Это тот самый цикл самосовершенствования, который со временем делает агентов действительно более полезными. Не через дообучение или RLHF, а через код. Агент способен писать новые возможности для себя, полностью на изолированном, проверяемом и отзывном TypeScript.
RPC под-агентов
Think также работает как под-агент, вызываемый через chat() по RPC от родительского агента, с потоковыми событиями через callback:
const researcher = await this.subAgent(ResearchSession, "research");
const result = await researcher.chat(`Research this: ${task}`, streamRelay);
Каждый дочерний агент получает собственное дерево разговоров, память, инструменты и модель. Родительскому агенту не нужно знать детали.
Начало работы
Проект Think является экспериментальным. API стабилен, но будет продолжать развиваться в ближайшие дни и недели. Мы уже используем его внутри компании для создания собственной инфраструктуры фоновых агентов и делимся им рано, чтобы вы могли строить вместе с нами.
npm install @cloudflare/think agents ai @cloudflare/shell zod workers-ai-provider
// src/server.ts
import { Think } from "@cloudflare/think";
import { createWorkersAI } from "workers-ai-provider";
import { routeAgentRequest } from "agents";
export class MyAgent extends Think<Env> {
getModel() {
return createWorkersAI({ binding: this.env.AI })(
"@cf/moonshotai/kimi-k2.5"
);
}
}
export default {
async fetch(request: Request, env: Env) {
return (
(await routeAgentRequest(request, env)) ||
new Response("Not found", { status: 404 })
);
}
} satisfies ExportedHandler<Env>;
// src/client.tsx
import { useAgent } from "agents/react";
import { useAgentChat } from "@cloudflare/ai-chat/react";
function Chat() {
const agent = useAgent({ agent: "MyAgent" });
const { messages, sendMessage, status } = useAgentChat({ agent });
// Рендерим ваш интерфейс чата
}
Think использует тот же протокол WebSocket, что и @cloudflare/ai-chat, поэтому существующие UI-компоненты работают из коробки. Если вы строились на основе AIChatAgent, ваш клиентский код не требует изменений.
Третья волна
Мы видим три волны ИИ-агентов:
Первой волной были чат-боты. Они были stateless, реактивными и хрупкими. Каждый разговор начинался с нуля, без памяти, без инструментов и без возможности действовать. Это делало их полезными для ответов на вопросы, но ограничивало их только ответами на вопросы.
Вторая волна — это кодирующие агенты. Это состоятельные, инструментальные и гораздо более мощные инструменты, такие как Pi, Claude Code, OpenClaw и Codex.
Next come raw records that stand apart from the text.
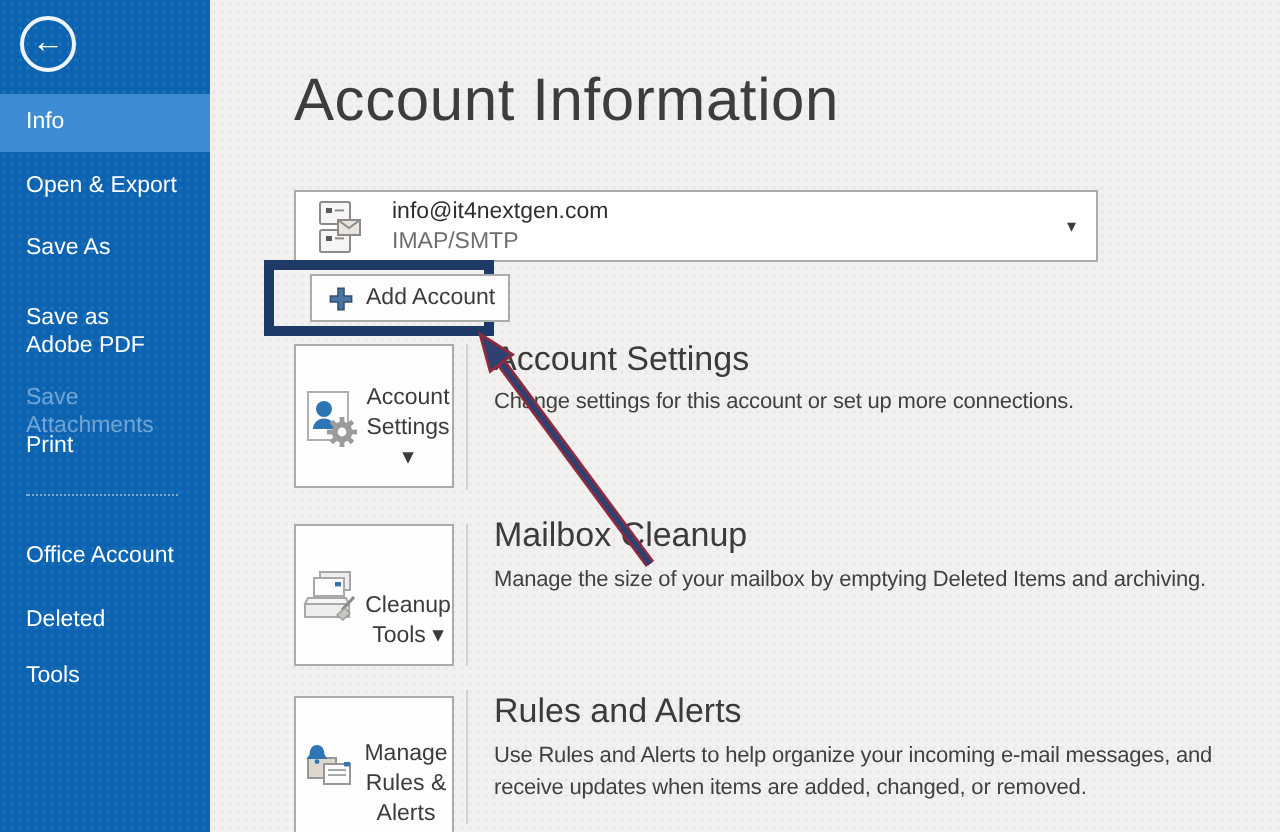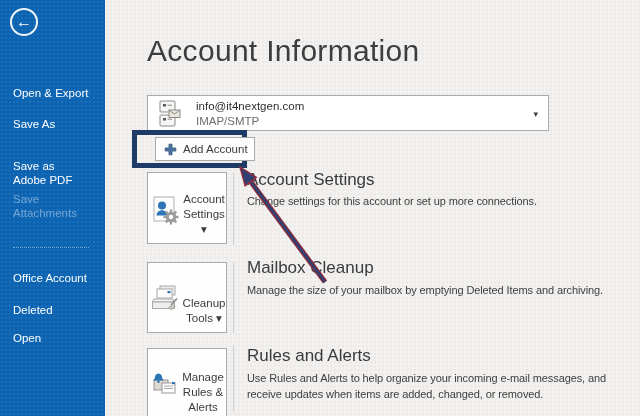"Info" div.nav-item { html: none -> <div> <span>Info</span> </div> }
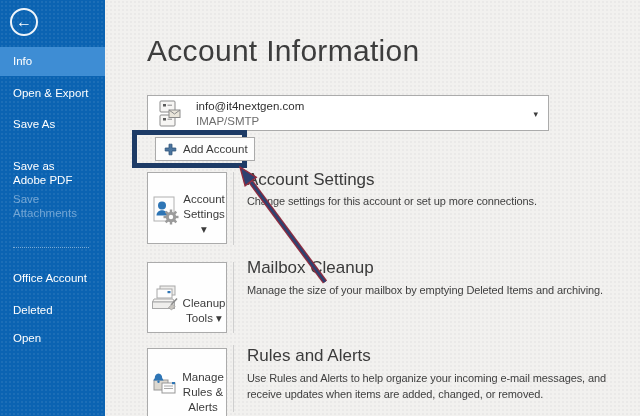"Save as Adobe PDF" div.nav-item { top: 159px -> 152px }
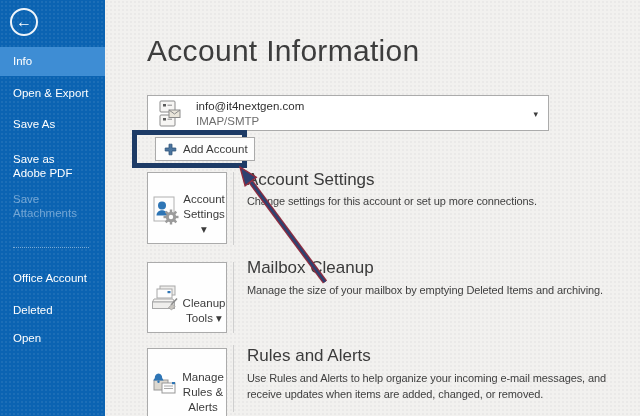"Print" div.nav-item { html: none -> <div> <span>Print</span> </div> }
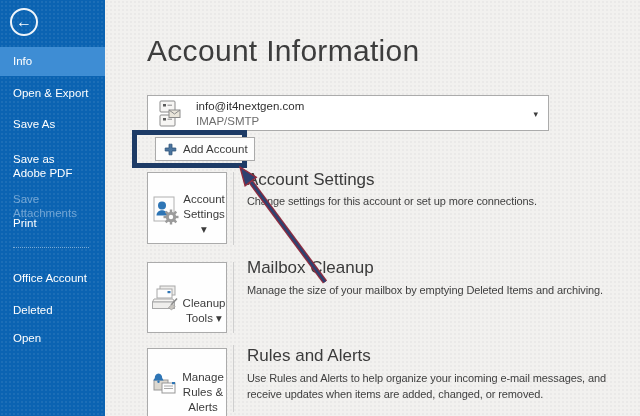"Open" span { text: Open -> Tools }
Эти агенты могут читать базы кода, писать код, выполнять его и итерировать. Они доказали, что LLM с правильными инструментами — это универсальная машина, но они работают на вашем ноутбуке, для одного пользователя, без гарантий долговечности.
Сейчас мы вступаем в третью волну: агенты как инфраструктура. Долговечные, распределенные, структурно безопасные и бессерверные. Это агенты, которые работают в Интернете, переживают сбои, не стоят ничего в простое и обеспечивают безопасность через архитектуру, а не поведение. Агенты, которые любой разработчик может создавать и развертывать для любого количества пользователей.
Это направление, на которое мы делаем ставку.
Agents SDK уже обеспечивает работу тысяч продуктовых агентов. С Project Think и примитивами, которые он вводит, мы добавляем недостающие элементы, чтобы сделать этих агентов значительно более способными: постоянные рабочие пространства, изолированное выполнение кода, долговечные долгоиграющие задачи, структурная безопасность, координация под-агентов и самостоятельно созданные расширения.
Это уже доступно в предварительном просмотре. Мы строим вместе с вами, и нам бы искренне хотелось увидеть, что вы (и ваш кодирующий агент) создадите с его помощью.
Think — часть Cloudflare Agents SDK, доступна как @cloudflare/think. Функции, описанные в этом посте, находятся в предварительном просмотре. API могут измениться по мере учета отзывов. Проверьте документацию и примеры чтобы начать.